Fitch Ratings says its 2025 review of nonbank mortgage lenders reflects how the biggest players have strengthened their franchises during three years of consolidation.
"The largely stable outlooks reflect Fitch's expectation that the operating environment will improve moderately and financial metrics will remain within rating sensitivities," the report said
It cited Inside Mortgage Finance data, which showed the top 10 originators in the first nine months of the year did 43% of the total volume, up from 41% in 2024 and 38.5% in 2023.
Third party origination channels, namely correspondent and wholesale, are dominated by a few companies, including No. 1 by total volume
At the same time, retail production remains more fragmented.
Nonbank employment fell 37% this year from peak levels in 2021, Fitch said, pointing to reports from the Bureau of Labor Statistics.

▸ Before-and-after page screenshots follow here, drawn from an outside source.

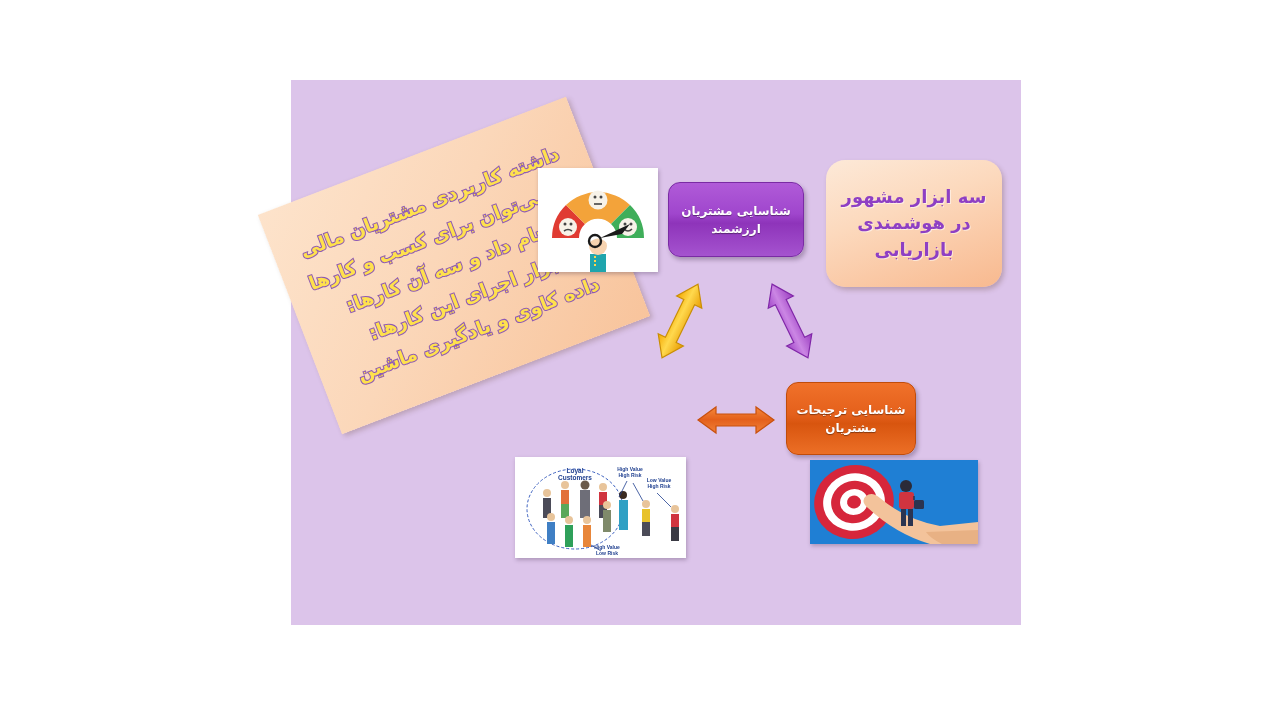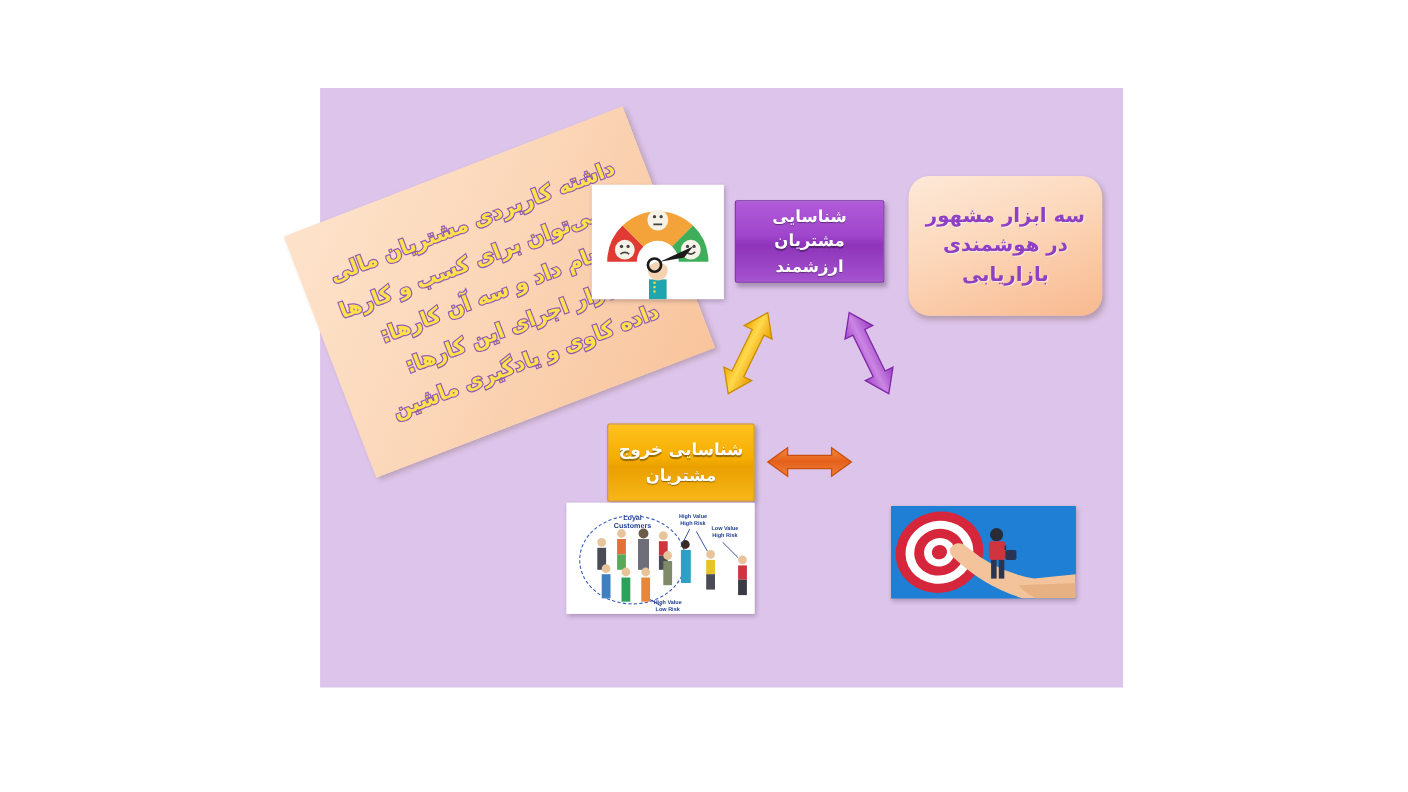--- a/index.html
+++ b/index.html
@@ -28,24 +28,24 @@
     font-size:19px;font-weight:bold;line-height:1.42;text-align:center;
     color:#ffe14d;
     -webkit-text-stroke:2.1px #8e5ab4;
     paint-order:stroke fill;
     letter-spacing:.2px;
     direction:rtl;
   }
 
   
   .pbox{
-    position:absolute;border-radius:2px;
+    position:absolute;border-radius:12px;
     display:flex;align-items:center;justify-content:center;
     text-align:center;color:#ffffff;font-weight:bold;
-    font-size:15px;line-height:1.5;direction:rtl;
+    font-size:12px;line-height:1.5;direction:rtl;
     box-shadow:2px 3px 4px rgba(60,40,70,.33);
     box-sizing:border-box;padding:2px 9px;
   }
   .pbox .txt{text-shadow:0 1px 1px rgba(0,0,0,.4);}
 
   .box-valuable{
     left:668px;top:182px;width:136px;height:75px;
     background:linear-gradient(180deg,#b05bd8 0%,#a046cd 42%,#8e34ba 55%,#a553cf 100%);
     border:1px solid #7a2ba4;
   }
@@ -174,24 +174,24 @@
     <defs>
       <linearGradient id="go" x1="0" y1="0" x2="0" y2="1">
         <stop offset="0%" stop-color="#f58a3c"></stop>
           <stop offset="48%" stop-color="#e4601b"></stop>
         <stop offset="100%" stop-color="#f0813a"></stop>
       </linearGradient>
     </defs>
     <polygon points="4,20 22,7 22,14 62,14 62,7 80,20 62,33 62,26 22,26 22,33" fill="url(#go)" stroke="#c8500d" stroke-width="1.2"></polygon>
   </svg>
 
-  <div class="pbox box-churn">
-    <span class="txt">شناسایی خروج مشتریان</span>
-  </div>
-
+
+  <div class="pbox box-pref">
+    <span class="txt">شناسایی ترجیحات مشتریان</span>
+  </div>
 
   <div class="pic pic-loyal">
     <svg width="171" height="101" viewBox="0 0 171 101" xmlns="http://www.w3.org/2000/svg">
       <rect x="0" y="0" width="171" height="101" fill="#ffffff"></rect>
       <ellipse cx="60" cy="52" rx="48" ry="40" fill="none" stroke="#3a5fbf" stroke-width="1" stroke-dasharray="3 2"></ellipse>
       <text x="60" y="16" font-size="6.5" font-weight="bold" fill="#1f3f8f" text-anchor="middle" font-family="Liberation Sans, sans-serif">Loyal</text>
       <text x="60" y="23" font-size="6.5" font-weight="bold" fill="#1f3f8f" text-anchor="middle" font-family="Liberation Sans, sans-serif">Customers</text>
 
       <g>
         <circle cx="32" cy="36" r="4" fill="#e8c49a"></circle>

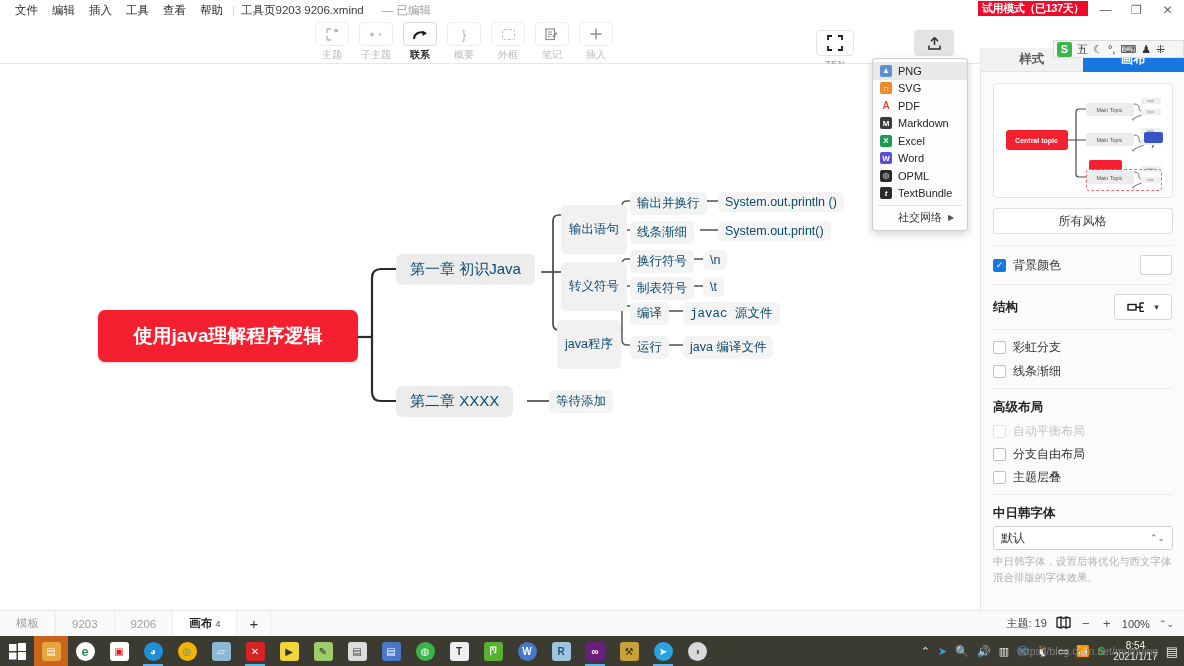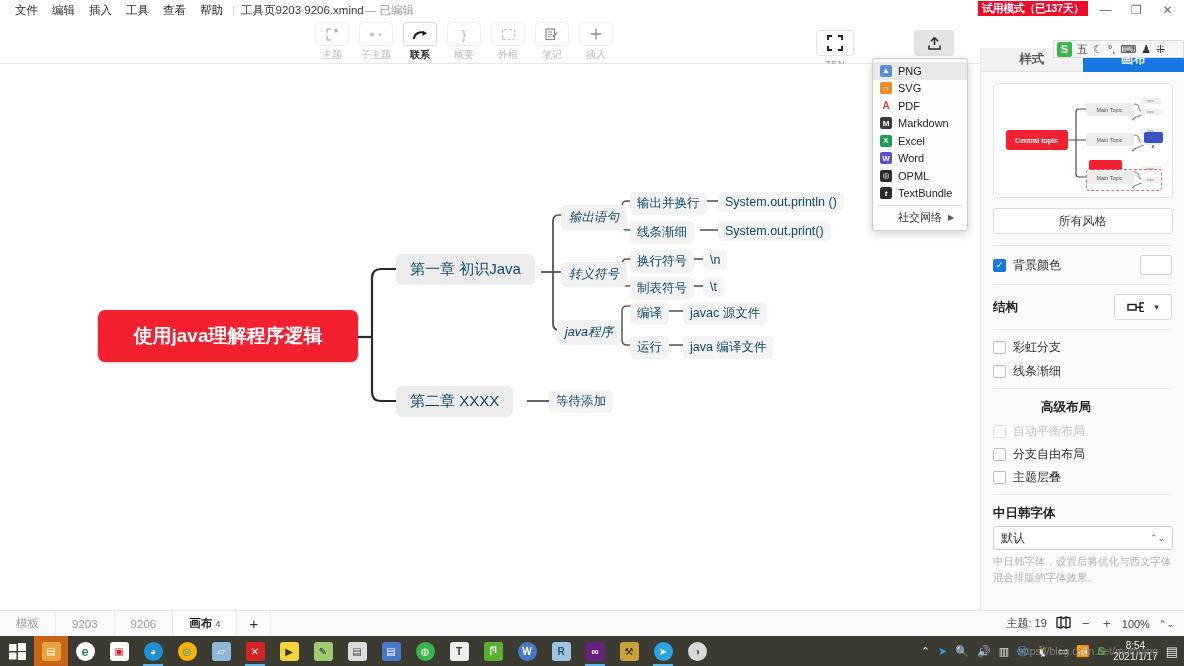--- a/index.html
+++ b/index.html
@@ -12,21 +12,21 @@
 
   
   .menubar {
     position: absolute; top: 0; left: 0; width: 1184px; height: 20px;
     display: flex; align-items: center; font-size: 11.5px; color: #2b2b2b;
     background: #fff; padding-left: 8px;
   }
   .menubar .mi { padding: 0 7px; cursor: default; white-space: nowrap; }
   .menubar .sep { color: #d0d0d0; padding: 0 2px; }
   .menubar .doctitle { color: #3a3a3a; padding-left: 4px; white-space: nowrap; }
-  .menubar .docstate { color: #9a9a9a; padding-left: 1px; white-space: nowrap; }
+  .menubar .docstate { color: #9a9a9a; padding-left: 18px; white-space: nowrap; }
 
   
   .trial-badge {
     position: absolute; top: 1px; left: 978px; width: 110px; height: 15px;
     background: #f2092a; color: #fff; font-size: 11px; font-weight: bold;
     display: flex; align-items: center; justify-content: center;
     letter-spacing: -0.4px;
   }
   .wincontrols { position: absolute; top: 0px; left: 1090px; width: 94px; height: 20px;
     display: flex; align-items: center; }
@@ -100,21 +100,21 @@
   .node {
     position: absolute; border-radius: 5px; background: #efefef; color: #0c4a6e;
     display: flex; align-items: center; justify-content: center; white-space: nowrap;
     font-size: 12px; padding: 3px 8px;
   }
   .node.root {
     background: #f4202f; color: #fff; font-weight: bold; font-size: 19px;
     border-radius: 7px; padding: 9px 16px; box-shadow: 0 1px 3px rgba(0,0,0,.18);
   }
   .node.lvl1 { font-size: 15px; background: #ececec; padding: 6px 14px; border-radius: 6px; }
-  .node.lvl2 { font-size: 12.5px; background: #f1f1f1; padding: 4px 8px; font-style: italic; }
+  .node.lvl2 { font-size: 12.5px; background: #f1f1f1; padding: 16px 8px; }
   .node.lvl3 { font-size: 12.5px; background: #f3f3f3; padding: 3px 7px; }
   .node.leaf { font-size: 12.5px; background: #f4f4f4; padding: 3px 7px; }
 
   .canvas svg { position: absolute; top: 0; left: 0; width: 976px; height: 538px; }
 
   
   .vscroll { position:absolute; right:0; top:64px; width:11px; height:538px; background:#fff;
      border-left:1px solid #f0f0f0; }
   .vscroll .thumb { position:absolute; top:0; left:2px; width:7px; height:78px; background:#d4d4d4; border-radius:4px; }
   .vscroll .arrowt, .vscroll .arrowb { position:absolute; left:2px; font-size:7px; color:#aaa; }
@@ -409,21 +409,21 @@
     <div class="node lvl3" style="left:630px; top:157px;">线条渐细</div>
     <div class="node lvl3" style="left:630px; top:186px;">换行符号</div>
     <div class="node lvl3" style="left:630px; top:213px;">制表符号</div>
     <div class="node lvl3" style="left:630px; top:238px;">编译</div>
     <div class="node lvl3" style="left:630px; top:272px;">运行</div>
 
     <div class="node leaf" style="left:718px; top:128px;">System.out.println ()</div>
     <div class="node leaf" style="left:718px; top:157px;">System.out.print()</div>
     <div class="node leaf" style="left:703px; top:186px;">\n</div>
     <div class="node leaf" style="left:703px; top:213px;">\t</div>
-    <div class="node leaf" style="left:683px; top:238px;">javac 源文件</div>
+    <div class="node leaf" style="left:683px; top:238px;font-family:Liberation Mono, monospace;">javac 源文件</div>
     <div class="node leaf" style="left:683px; top:272px;">java 编译文件</div>
 
     <div class="node lvl3" style="left:549px; top:326px;">等待添加</div>
   </div>
 
   <div class="vscroll">
     <div class="arrowt">▲</div>
     <div class="thumb"></div>
     <div class="arrowb">▼</div>
   </div>
@@ -499,21 +499,21 @@
       </div>
       <div class="prow" style="height:24px;">
         <div class="cb"></div>
         <span class="lbl">线条渐细</span>
       </div>
     </div>
 
     <div class="pdivider"></div>
 
     <div class="psec">
-      <div class="prow" style="height:26px;margin-left:48px;">
+      <div class="prow" style="height:26px;">
         <span class="ptitle">高级布局</span>
       </div>
       <div class="prow" style="height:23px;">
         <div class="cb dim"></div>
         <span class="lbl dim">自动平衡布局</span>
       </div>
       <div class="prow" style="height:23px;">
         <div class="cb"></div>
         <span class="lbl">分支自由布局</span>
       </div>

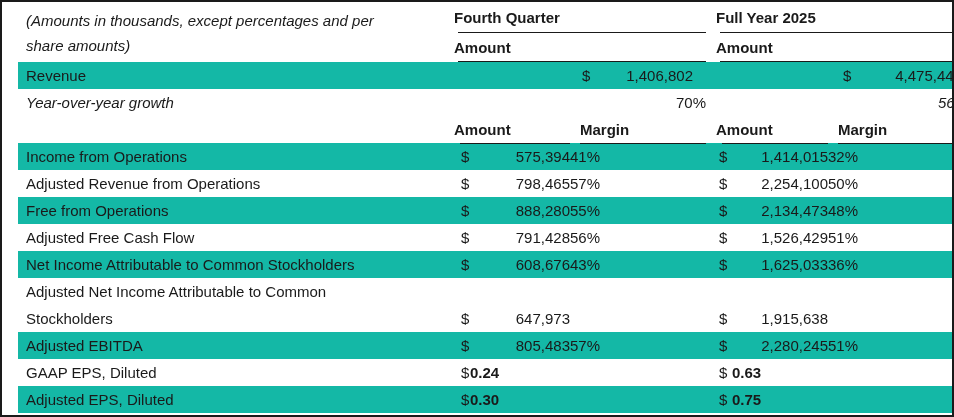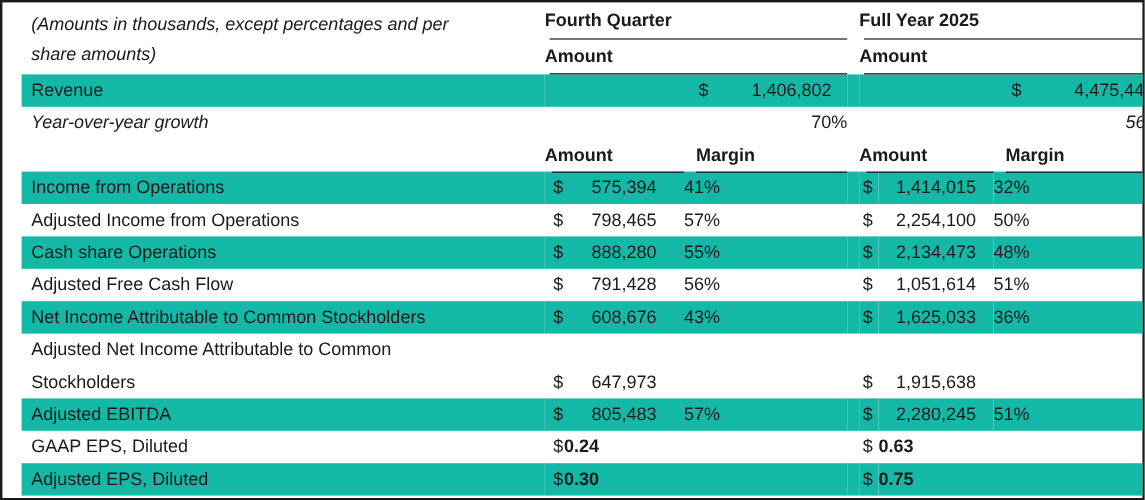--- a/index.html
+++ b/index.html
@@ -49,21 +49,21 @@
   }
   .sub-h::after {
     content:""; position:absolute; left:6px; right:0; bottom:-1px;
     border-bottom:1.5px solid #1a1a1a;
   }
   .sub-h.mgn { padding-left:10px; }
   .sub-h.mgn::after { left:10px; }
 
   .dollar { padding-left:7px; }
   .dollar.fy { padding-left:3px; }
-  .amt { text-align:center; }
+  .amt { text-align:right; }
   .mgn-v { padding-right:2px; }
   .mgn-v.fy { padding-right:4px; }
   .eps-amt { text-align:left; padding-right:120px;font-weight:bold; }
   .eps-amt.fy { padding-right:124px; }
 
   .flexcell { display:flex; justify-content:space-between; align-items:center; }
   .flexcell.q4 { padding-left:128px; padding-right:13px; }
   .flexcell.fy { padding-left:127px; padding-right:6px; }
   .yoy-q4 { text-align:right; padding-right:0; }
   .yoy-fy { text-align:right; padding-right:0; font-style:italic; }
@@ -138,49 +138,49 @@
     <td class="dollar">$</td>
     <td class="amt">575,394</td>
     <td class="mgn-v">41%</td>
     <td></td>
     <td class="dollar fy">$</td>
     <td class="amt">1,414,015</td>
     <td class="mgn-v fy">32%</td>
   </tr>
 
   <tr>
-    <td class="lbl">Adjusted Income from Operations</td>
+    <td class="lbl">Adjusted Revenue from Operations</td>
     <td class="dollar">$</td>
     <td class="amt">798,465</td>
     <td class="mgn-v">57%</td>
     <td></td>
     <td class="dollar fy">$</td>
     <td class="amt">2,254,100</td>
     <td class="mgn-v fy">50%</td>
   </tr>
 
   <tr class="shaded">
-    <td class="lbl">Cash share Operations</td>
+    <td class="lbl">Free from Operations</td>
     <td class="dollar">$</td>
     <td class="amt">888,280</td>
     <td class="mgn-v">55%</td>
     <td></td>
     <td class="dollar fy">$</td>
     <td class="amt">2,134,473</td>
     <td class="mgn-v fy">48%</td>
   </tr>
 
   <tr>
     <td class="lbl">Adjusted Free Cash Flow</td>
     <td class="dollar">$</td>
     <td class="amt">791,428</td>
     <td class="mgn-v">56%</td>
     <td></td>
     <td class="dollar fy">$</td>
-    <td class="amt">1,051,614</td>
+    <td class="amt">1,526,429</td>
     <td class="mgn-v fy">51%</td>
   </tr>
 
   <tr class="shaded">
     <td class="lbl">Net Income Attributable to Common Stockholders</td>
     <td class="dollar">$</td>
     <td class="amt">608,676</td>
     <td class="mgn-v">43%</td>
     <td></td>
     <td class="dollar fy">$</td>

"Banks have also pulled back, which Fitch expects to continue," the analysis said.
While Fitch affirmed the ratings on six of the companies, it did downgrade Planet Financial to "B" from "B+," a result of its higher corporate and gross leverage, which exceeded the rating agency's prior downgrade triggers, the report noted.
"Fitch expects leverage to remain elevated over the Outlook horizon, given anticipated growth in origination volumes and ongoing acquisitions of mortgage servicing rights, which are predominantly debt-funded," the report continued.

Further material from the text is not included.